Batı'dan aslında ne kadar uzak olduğumuzu, ne her bin kişiye düşen otomobil sayısı, ne telefon sayısı, ne de başka tüketim istatistiği gösterebiliyor.

Farklılık ve mesafenin büyüklüğü ‘‘soyut’’ göstergelerde saklı.

Bilmeden yazmak çok ayıp!

KİMİLERİ temizlik için uğraş verirken, kişisel intikam peşinde koşanlar ve bu arada her türlü yalanı mübah sayanlar var.

Fazilet Milletvekili Nazlı Ilıcak bunlardan biri. Doğan Grubu'na çamur atmak için gitmiş Miltur'la ilgili bir şeyler yazmış. Oradan dönüp dolaşıp, Hürriyet'i ve Milliyet'i, daha doğrusu Doğan Grubu'nu karalayacak.
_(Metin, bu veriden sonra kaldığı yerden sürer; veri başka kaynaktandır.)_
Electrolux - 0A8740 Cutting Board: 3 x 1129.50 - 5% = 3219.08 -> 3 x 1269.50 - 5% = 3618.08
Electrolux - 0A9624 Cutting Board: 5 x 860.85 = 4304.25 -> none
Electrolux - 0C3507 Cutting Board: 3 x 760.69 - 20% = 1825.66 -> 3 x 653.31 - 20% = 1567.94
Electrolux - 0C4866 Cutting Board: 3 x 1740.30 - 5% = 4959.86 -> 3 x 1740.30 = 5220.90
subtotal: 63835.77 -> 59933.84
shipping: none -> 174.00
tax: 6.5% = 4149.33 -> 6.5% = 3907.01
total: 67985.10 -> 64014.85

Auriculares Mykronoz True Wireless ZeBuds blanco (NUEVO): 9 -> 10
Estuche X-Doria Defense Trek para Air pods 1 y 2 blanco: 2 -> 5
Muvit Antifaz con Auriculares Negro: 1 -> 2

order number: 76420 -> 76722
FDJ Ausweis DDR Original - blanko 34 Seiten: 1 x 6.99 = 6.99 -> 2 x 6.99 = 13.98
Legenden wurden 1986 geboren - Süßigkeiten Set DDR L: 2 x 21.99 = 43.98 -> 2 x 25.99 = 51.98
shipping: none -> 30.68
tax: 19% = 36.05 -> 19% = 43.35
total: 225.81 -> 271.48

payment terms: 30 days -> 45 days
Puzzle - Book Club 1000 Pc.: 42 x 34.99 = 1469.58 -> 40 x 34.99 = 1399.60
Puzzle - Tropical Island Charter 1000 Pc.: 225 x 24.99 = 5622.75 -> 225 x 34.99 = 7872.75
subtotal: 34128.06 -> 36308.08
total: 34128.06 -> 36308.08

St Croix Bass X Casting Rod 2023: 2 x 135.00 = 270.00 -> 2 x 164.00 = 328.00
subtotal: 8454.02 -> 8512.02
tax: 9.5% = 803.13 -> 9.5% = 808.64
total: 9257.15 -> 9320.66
Ama bir şeyi unutmuş. Adında Mil olan her şey Milliyet'le alakalı değil ki. Milliyet 20 yıl önce el değiştirirken, Miltur adlı şirket Milliyet'in eski sahibi Ercüment Karacan'da kalmış. Sonra o başkasına satmış.

Ama Miltur'un Milliyet'le alakası yok. Nazlı Ilıcak bunları yazınca bir şey olmuyor elbet, ama ayıp oluyor.

Bize değil, Nazlı Hanım'ın kandırdığı okurlarına.

NE ZAMAN ADAM OLURUZ?

Adam olma umudu her geçen yıl biraz daha azalmadığı zaman.